I was going to write a blog entry on the Riverdale terror plot in the Bronx and talk about how Americans should worry about native-born Islamic radicals as much as worry about foreign ones getting into the country, how treating terrorism as a law enforcement problem gets better results, how we have to arrest them over here even if we try to fight them over there, and how we should be more vigilant at what goes on in our own backyards.
Except the facts don't seem to back up any of that.
The four men arrested in New York for plotting attacks on synagogues in the Riverdale section of the Bronx and firing a missile against a military plane makes for a heck of a story - and, as the New York Post proved, incendiary copy - but it turns out that, once again, the federal government has caught "terrorists" that can barely operate a forklift, let alone carry out a terror plot.
One newspaper notes that the ringleader, James Cromitie, is a pot-smoking high school dropout, co-defendant Laguerre Payen was on antidepressant medication and was illiterate, and that none of the four men were cognizant enough to realize that the FBI agent who nabbed them was not the weapons dealer he claimed to be - and was in fact leading them into a trap.

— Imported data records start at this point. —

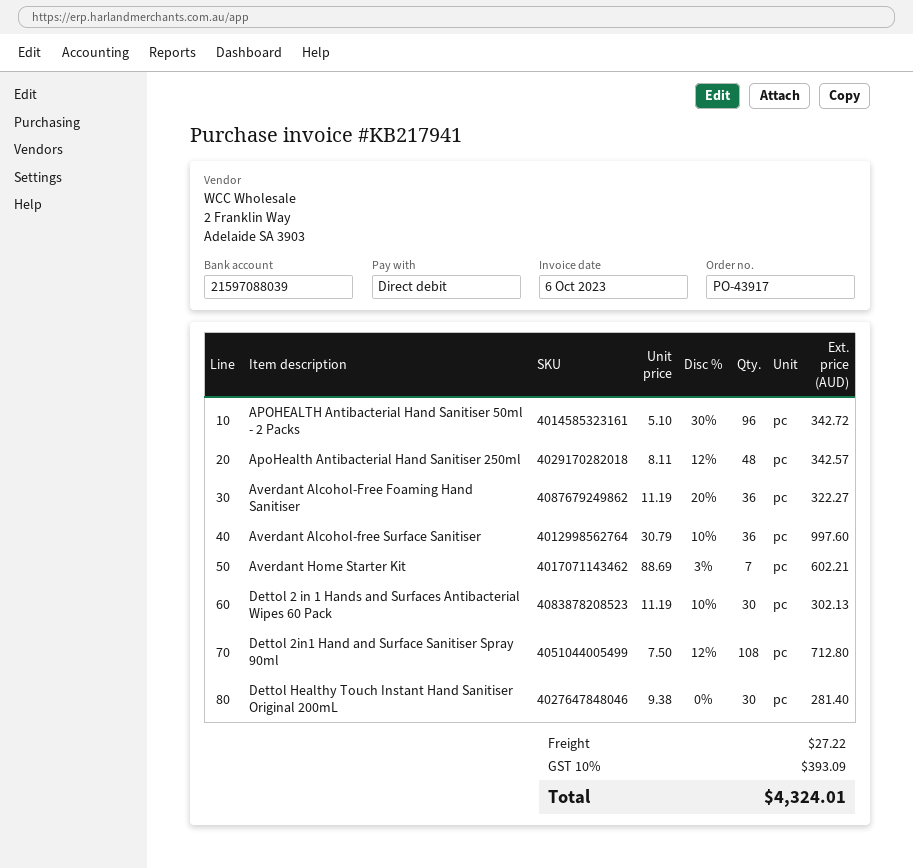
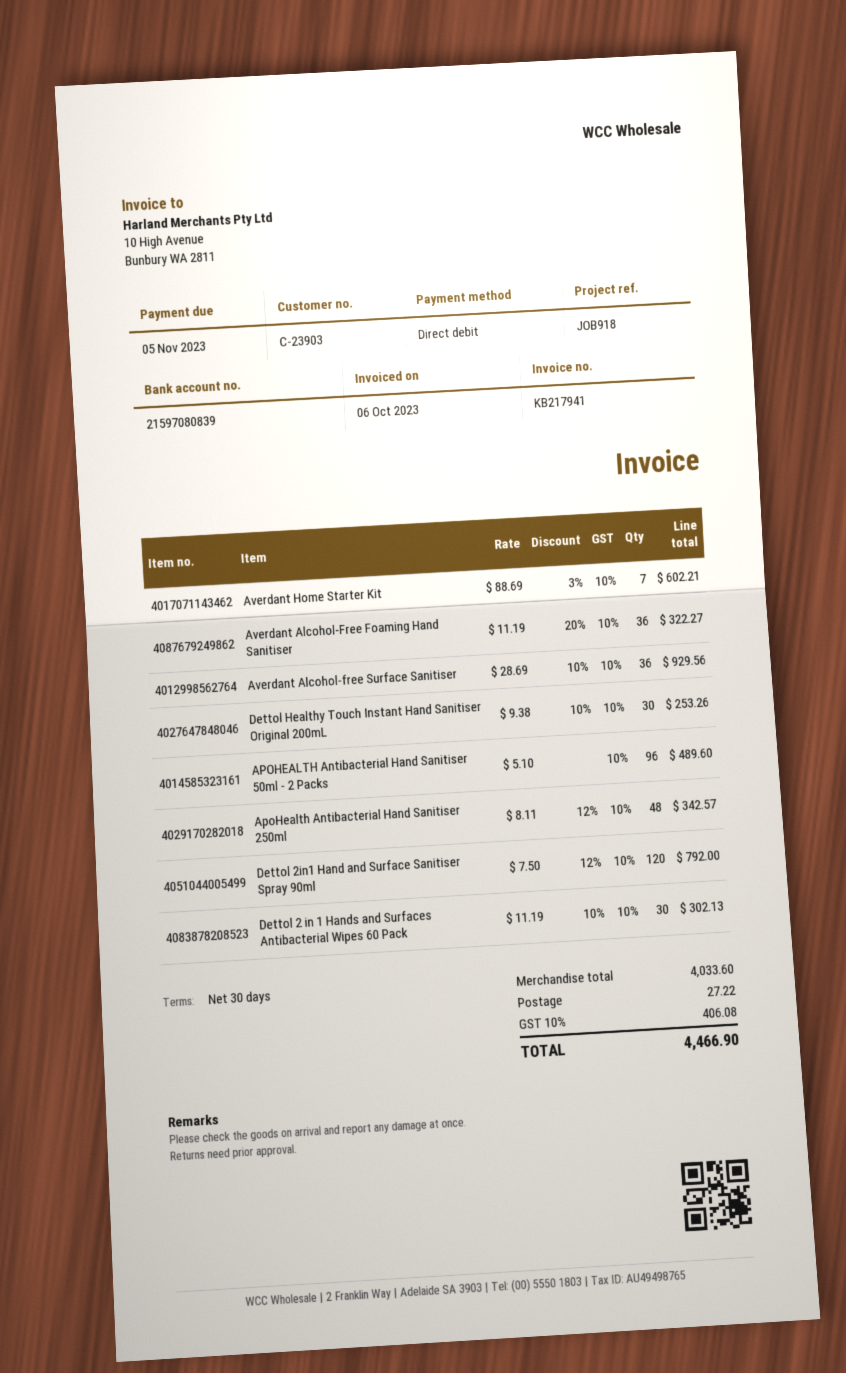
bank account: 21597088039 -> 21597080839
APOHEALTH Antibacterial Hand Sanitiser 50ml - 2 Packs: 96 x 5.10 - 30% = 342.72 -> 96 x 5.10 = 489.60
Averdant Alcohol-free Surface Sanitiser: 36 x 30.79 - 10% = 997.60 -> 36 x 28.69 - 10% = 929.56
Dettol 2in1 Hand and Surface Sanitiser Spray 90ml: 108 x 7.50 - 12% = 712.80 -> 120 x 7.50 - 12% = 792.00
Dettol Healthy Touch Instant Hand Sanitiser Original 200mL: 30 x 9.38 = 281.40 -> 30 x 9.38 - 10% = 253.26
tax: 10% = 393.09 -> 10% = 406.08
total: 4324.01 -> 4466.90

One of them couldn't even keep his pants on in court.
The entire case is based largely on the alleged gang's association with the unidentified FBI informant; all anyone knows about this agent is that he or she pleaded guilty in 2002 to a fraud scheme, according to this paper.
Like the "mind control" cult in Miami that had allegedly planned to blow up the Sears (now Willis) Tower in Chicago, this gang of four apparently is too dunderheaded even to incapacitate an Olympic figure skater. But you probably won't hear that from the American mainstream media.
I learned all of this from the Canberra Times, a paper in Australia.